Method: We surveyed members of the Orthopaedic Trauma Association to identify attitudes toward IPV by posting a survey on the Orthopaedic Trauma Association website for its membership to complete. The survey consisted of three sections:

the general attitude of the orthopaedic surgeon toward intimate partner violence,

the attitude of the orthopaedic surgeon toward victims and batterers, and

the clinical relevance of intimate partner violence in orthopaedic surgery.

Results: One-hundred-and-fifty-three orthopaedic surgeons responded. The majority of the respondents were male (99%) with practices in North America (96%). Surgeons underestimated the prevalence of IPV in their practices and communities and manifested several key misconceptions:

victims must be getting something out of the abusive relationships (16%);

some women have personalities that cause the abuse (20%); and

the battering would stop if the batterer quite abusing alcohol (40%).

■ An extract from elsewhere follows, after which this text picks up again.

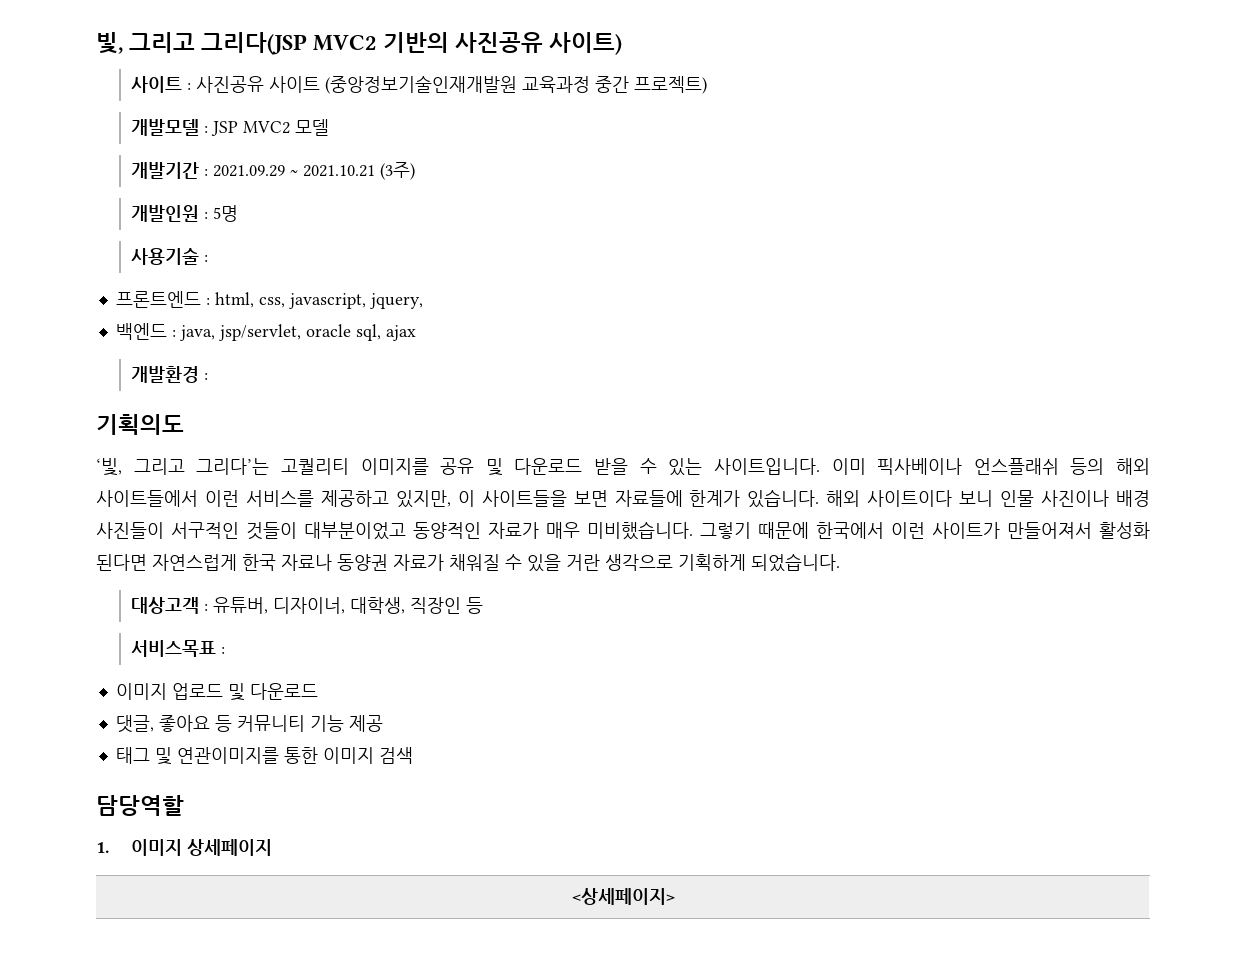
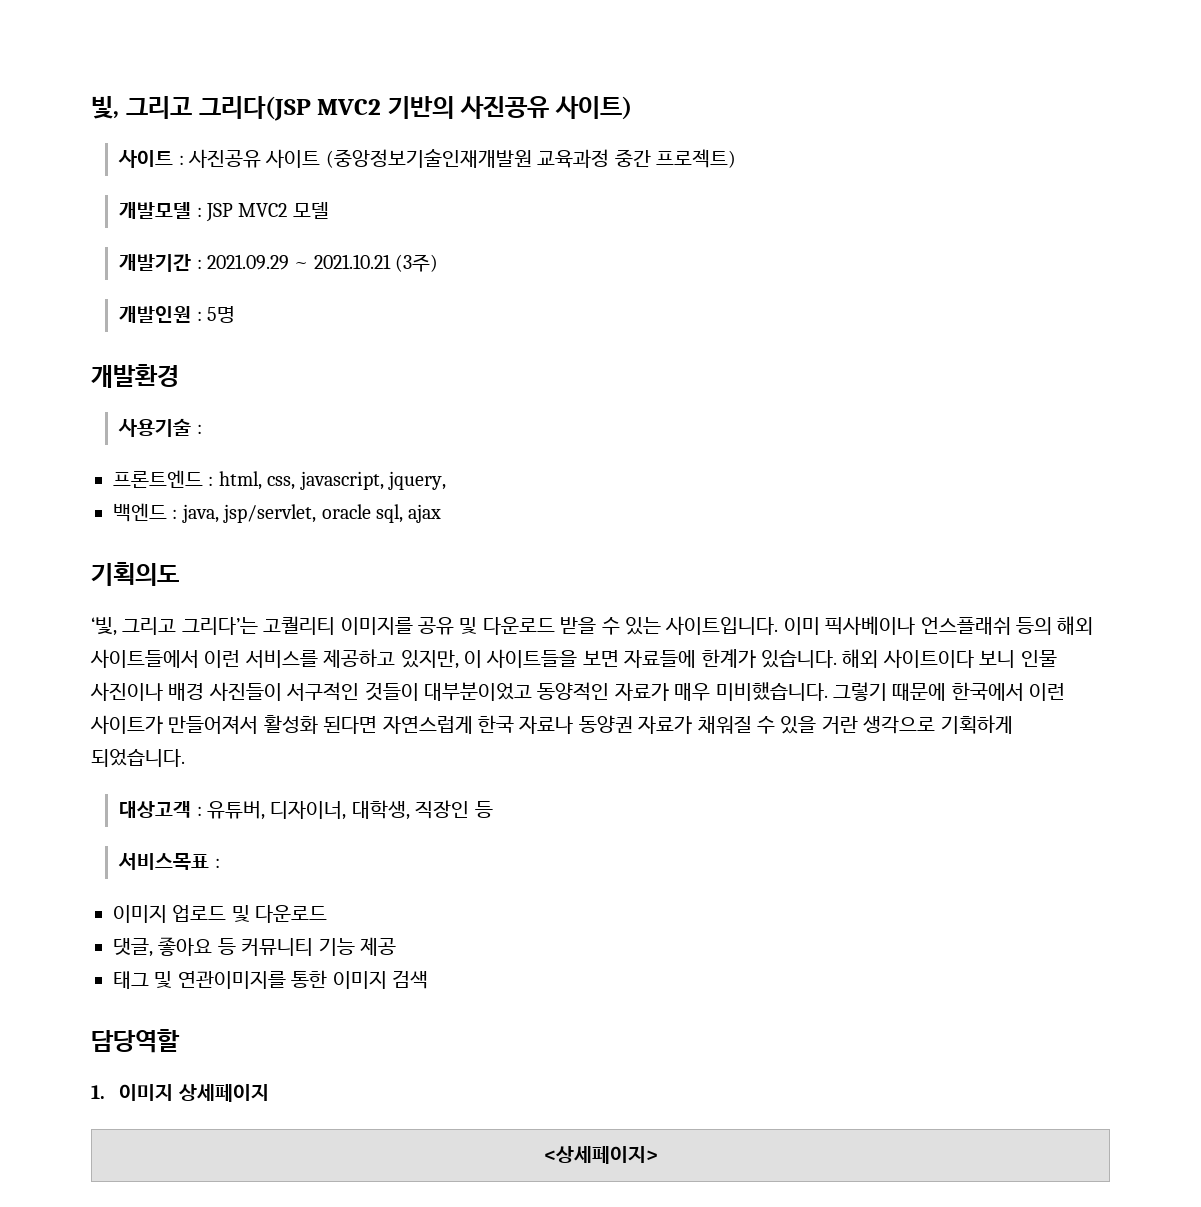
(239, 213) none -> [91,364,179,388] // 개발환경
[131,366,209,383] // 개발환경 : -> (442, 513) none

In the past year, approximately half of the surgeons (50.8%) acknowledged identification of a victim of IPV; however, only 4.0% of respondents currently screened for IPV among female patients with injuries. Surgeons expressed concerns about lack of knowledge in the management of abused women (30%) Guidelines for the detection and management of IPV were uncommon in most surgeons’ practices (7.8%).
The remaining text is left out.